Humberto B Jijon1, Thomas Churchill2, David Malfair3, Andreas Wessler4, Laurence D Jewell4, Howard G Parsons1, and Karen L Madsen3

1 University of Calgary and 2 Surgical Medical Research Institute, 3 Division of Gastroenterology, and 4 Department of Laboratory Medicine and Pathology, University of Alberta, Edmonton, Alberta T6G 2C2, Canada

Crohn's disease is a chronic disease characterized by oxidant-induced tissue injury and increased intestinal permeability. A consequence of oxidative damage is the accumulation of DNA strand breaks and activation of poly(ADP-ribose) polymerase (PARP), which subsequently catalyzes ADP-ribosylation of target proteins. In this study, we assessed the role of PARP in the colitis seen in interleukin (IL)-10 gene-deficient mice. IL-10 gene-deficient mice demonstrated significant alterations in colonic cellular energy status in conjunction with increased permeability, proinflammatory cytokine release, and nitrosative stress. After 14 days of treatment with the PARP inhibitor 3-aminobenzamide, IL-10 gene-deficient mice demonstrated normalized colonic permeability; reduced tumor necrosis factor-alpha and interferon-gamma secretion, inducible nitric oxide synthase expression, and nitrotyrosine levels; and significantly attenuated inflammation.

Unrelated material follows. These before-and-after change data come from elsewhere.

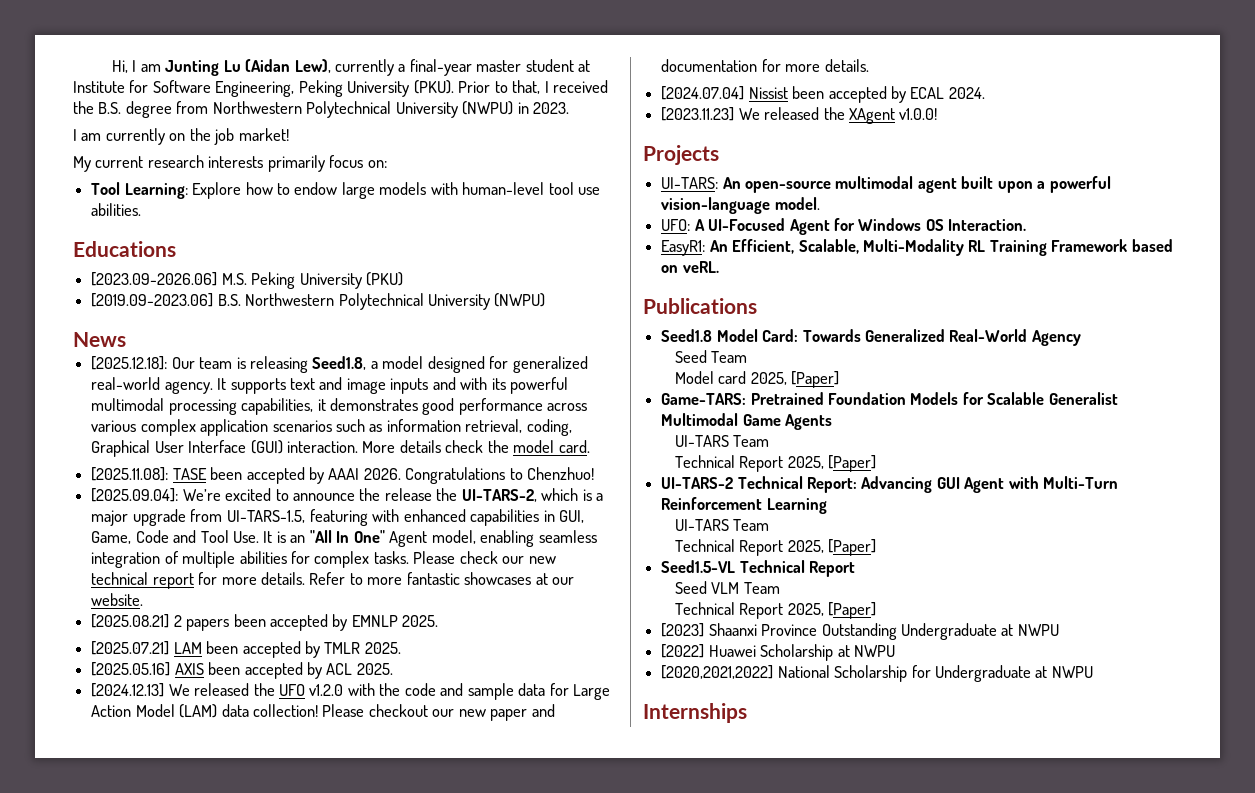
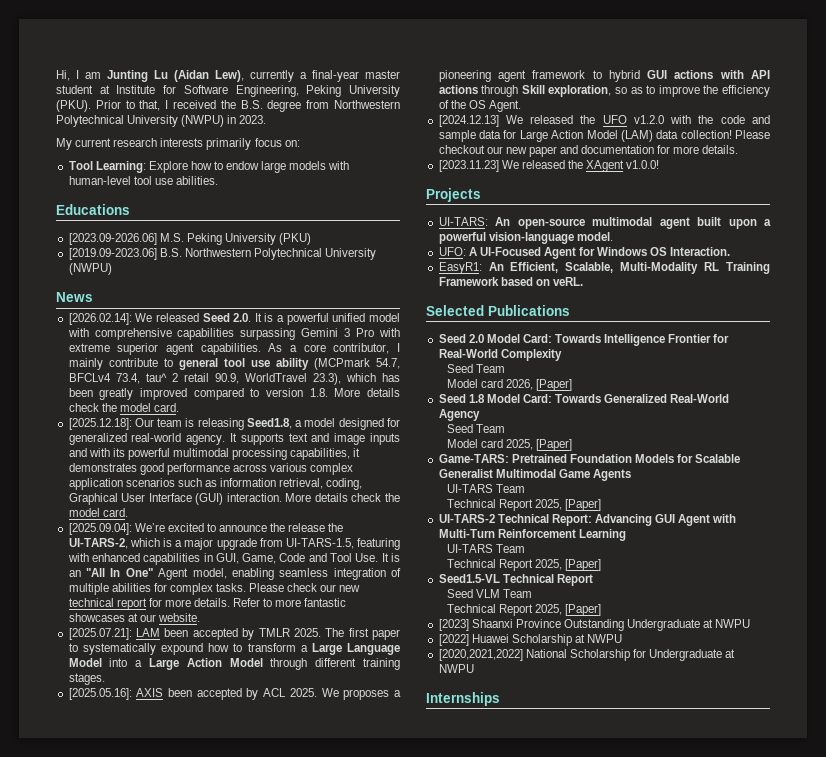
- I am currently on the job market!
+ [2026.02.14]: We released Seed 2.0. It is a powerful unified model with comprehensive capabilities surpassing Gemini 3 Pro with extreme superior agent capabilities. As a core contributor, I mainly contribute to general tool use ability (MCPmark 54.7, BFCLv4 73.4, tau^ 2 retail 90.9, WorldTravel 23.3), which has been greatly improved compared to version 1.8. More details check the model card.
- [2025.11.08]: TASE been accepted by AAAI 2026. Congratulations to Chenzhuo!
- [2025.08.21] 2 papers been accepted by EMNLP 2025.
- [2025.07.21] LAM been accepted by TMLR 2025.
- [2025.05.16] AXIS been accepted by ACL 2025.
+ [2025.07.21]: LAM been accepted by TMLR 2025. The first paper to systematically expound how to transform a Large Language Model into a Large Action Model through different training stages.
+ [2025.05.16]: AXIS been accepted by ACL 2025. We proposes a pioneering agent framework to hybrid GUI actions with API actions through Skill exploration, so as to improve the efficiency of the OS Agent.
- [2024.07.04] Nissist been accepted by ECAL 2024.
- Publications
+ Selected Publications
- Seed1.8 Model Card: Towards Generalized Real-World Agency
+ Seed 2.0 Model Card: Towards Intelligence Frontier for Real-World Complexity
+ Seed Team
+ Model card 2026, [Paper]
+ Seed 1.8 Model Card: Towards Generalized Real-World Agency

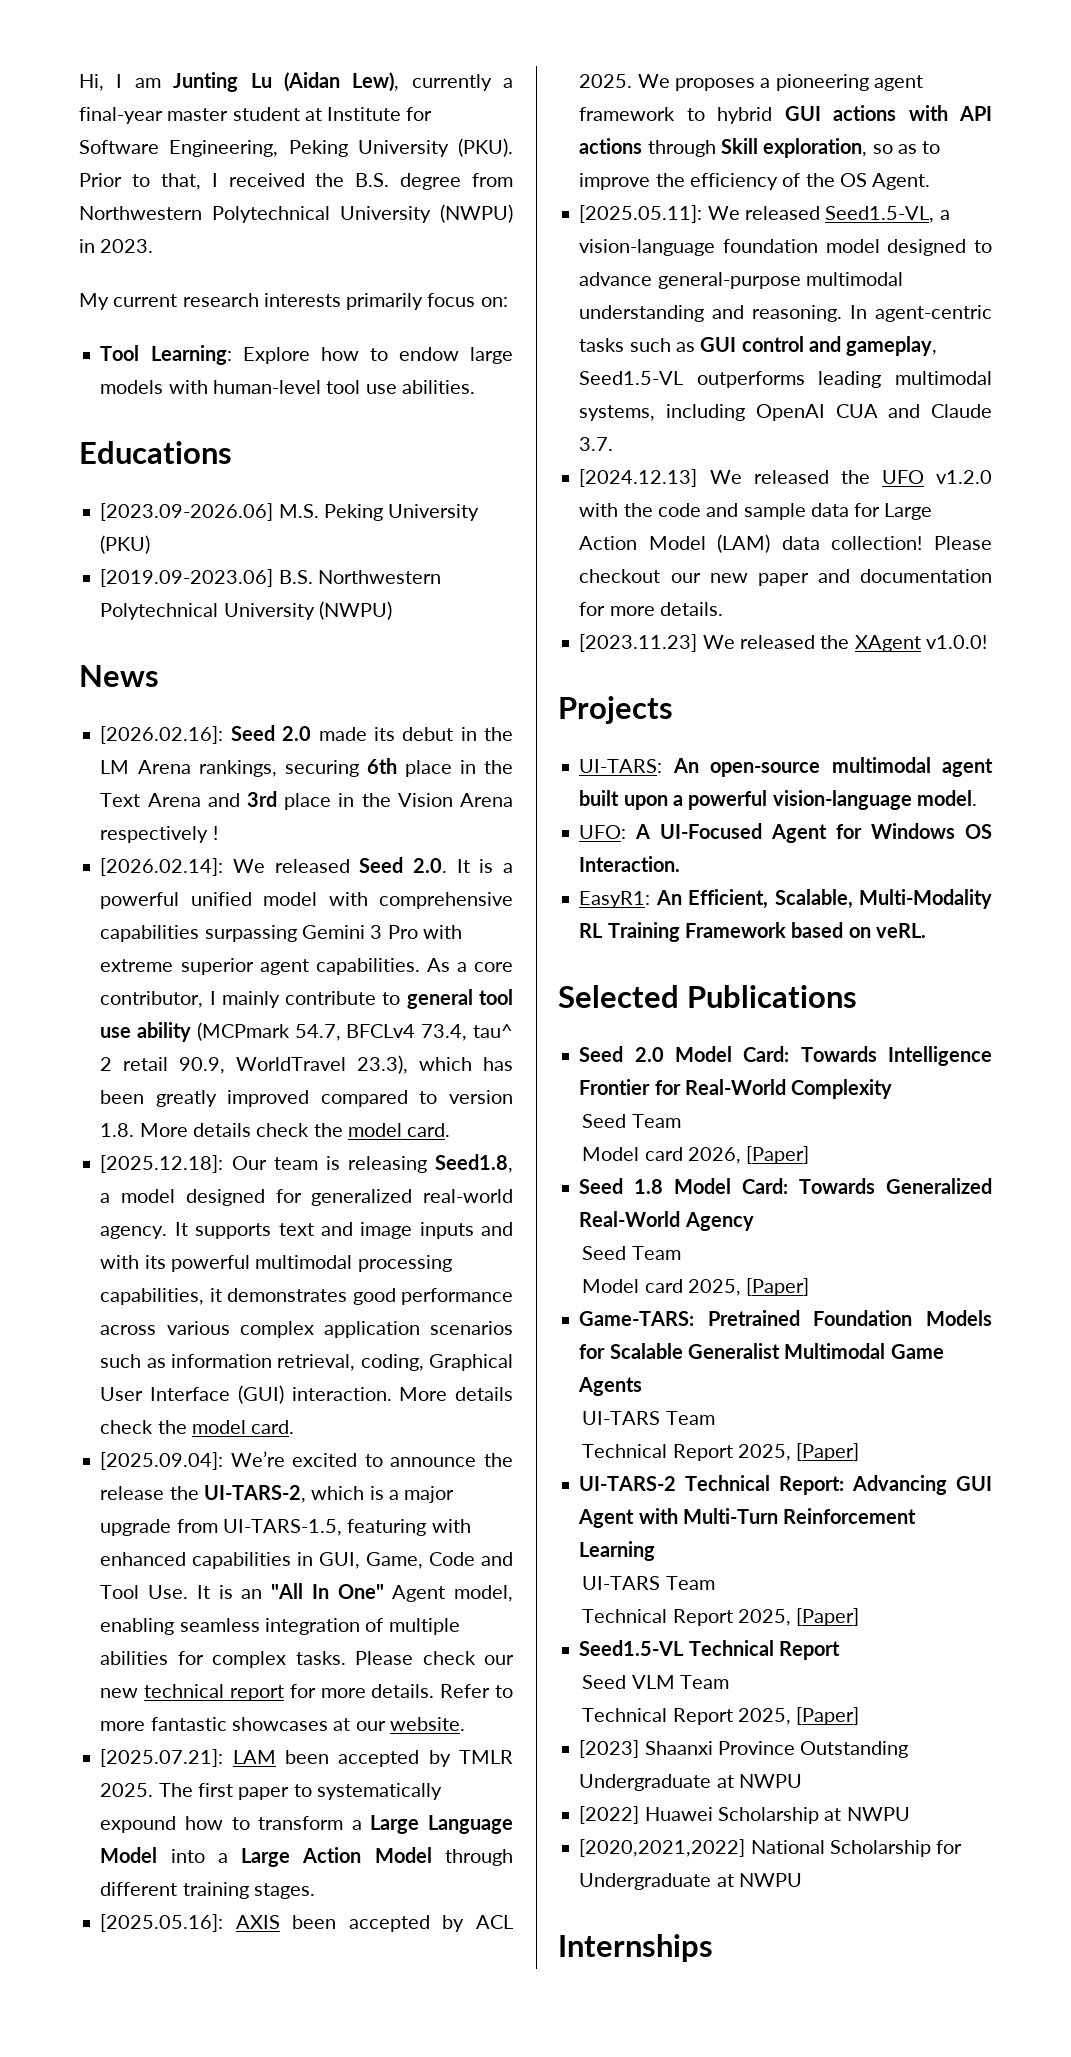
+ [2026.02.16]: Seed 2.0 made its debut in the LM Arena rankings, securing 6th place in the Text Arena and 3rd place in the Vision Arena respectively !
+ [2025.05.11]: We released Seed1.5-VL, a vision-language foundation model designed to advance general-purpose multimodal understanding and reasoning. In agent-centric tasks such as GUI control and gameplay, Seed1.5-VL outperforms leading multimodal systems, including OpenAI CUA and Claude 3.7.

Time course studies demonstrated that 3-aminobenzamide rapidly altered cellular metabolic activity and decreased cellular lactate levels. This was associated with normalization of colonic permeability and followed by a downregulation of proinflammatory cytokine release. Our data demonstrate that inhibition of PARP activity results in a marked improvement of colonic inflammatory disease and a normalization of cellular metabolic function and intestinal permeability.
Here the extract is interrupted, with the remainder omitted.